In 2019–2020 she carried out research at the Institute for Medical Biomathematics (Israel) under the Bekker Programme of the Polish National Agency for Academic Exchange (NAWA).

== Research ==
Foryś's research focuses on applications of finite- and infinite-dimensional dynamical systems to biomedicine, ecology, and social sciences. Her scientific output includes about 100 research papers indexed in MathSciNet and zbMATH, as well as educational and outreach publications. She is the author of the textbook Matematyka w biologii (Mathematics in Biology, WNT, 2005), and the co-translator (with Marek Bodnar) of James D. Murray's Mathematical Biology I: An Introduction into Polish (PWN, 2006).

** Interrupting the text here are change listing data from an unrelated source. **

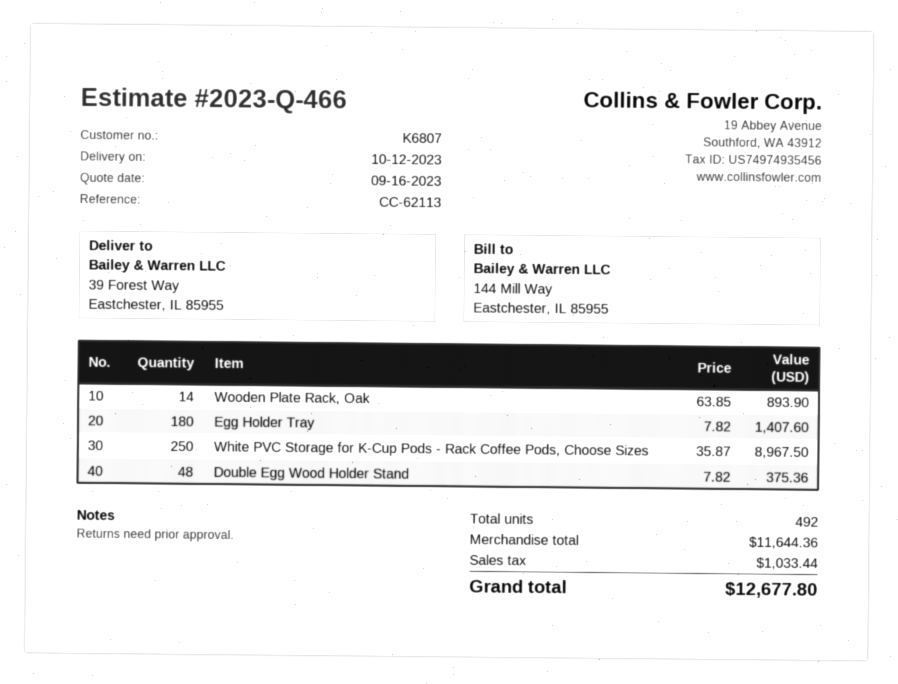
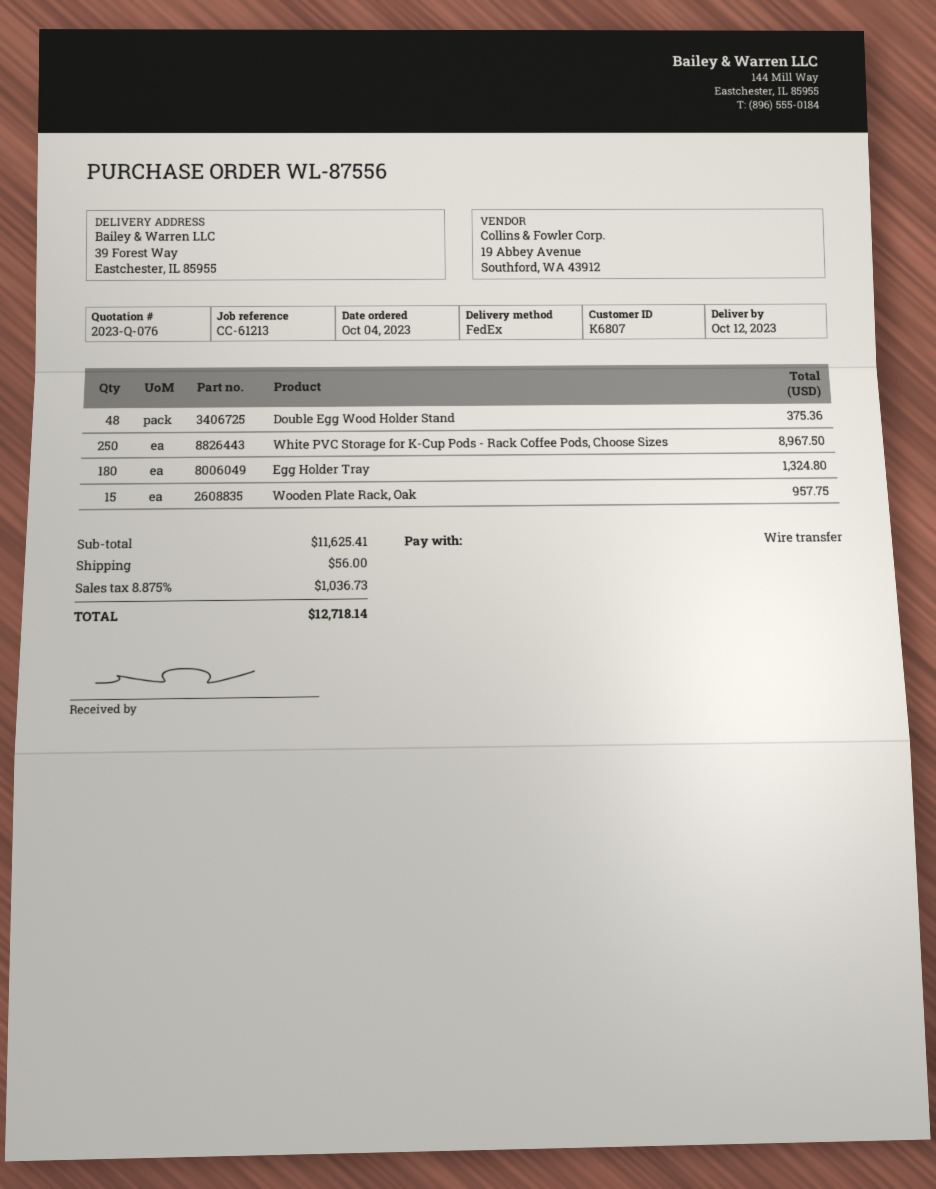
quote number: 2023-Q-466 -> 2023-Q-076
reference: CC-62113 -> CC-61213
Wooden Plate Rack, Oak: 14 for 893.90 -> 15 for 957.75
Egg Holder Tray: 180 for 1407.60 -> 180 for 1324.80
subtotal: 11644.36 -> 11625.41
shipping: none -> 56.00
tax: 1033.44 -> 1036.73
total: 12677.80 -> 12718.14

She has collaborated with international teams on cancer therapy modeling, including studies on CAR-T cell therapy for glioblastoma and hormone-sensitive prostate cancer treatment.

Her doctoral students include Jan Poleszczuk (2014,2015), Piotr Bajger (2021), and Marcin Choinski(2022).

== Professional and community service ==
Foryś is a founding member of the European Society for Mathematical and Theoretical Biology (ESMTB) and participated in the first European Conference on Mathematics Applied to Biology and Medicine (L'Alpe d'Huez, 1991). She has served in leadership roles within the Polish Mathematical Society (PTM), including as president of its Warsaw Branch (2019–2023) and vice-president (2023–2025). She is also an editor of Mathematica Applicanda and organized the exhibition *On Mathematics and Mathematicians* in the Senate of Poland (2019).

She co-founded and serves as vice-president of the Polish Women in Mathematics Association(PTKwM) since 2016, and since 2024 has been a member of the Commission on Mathematical Applications of the Polish Academy of Sciences. She also chairs the Scientific Committee of the National Conference on Mathematical Applications in Biology and Medicine (KKZMBM).

== Sports career ==
Outside academia, Foryś is an experienced powerlifter, representing TKKF Herkules Warszawa. She is a multiple Polish champion, European Masters II Champion (2015), and World Vice-Champion Masters III (2025).

== Awards ==
- Hugo Steinhaus Award of the Polish Mathematical Society (2025).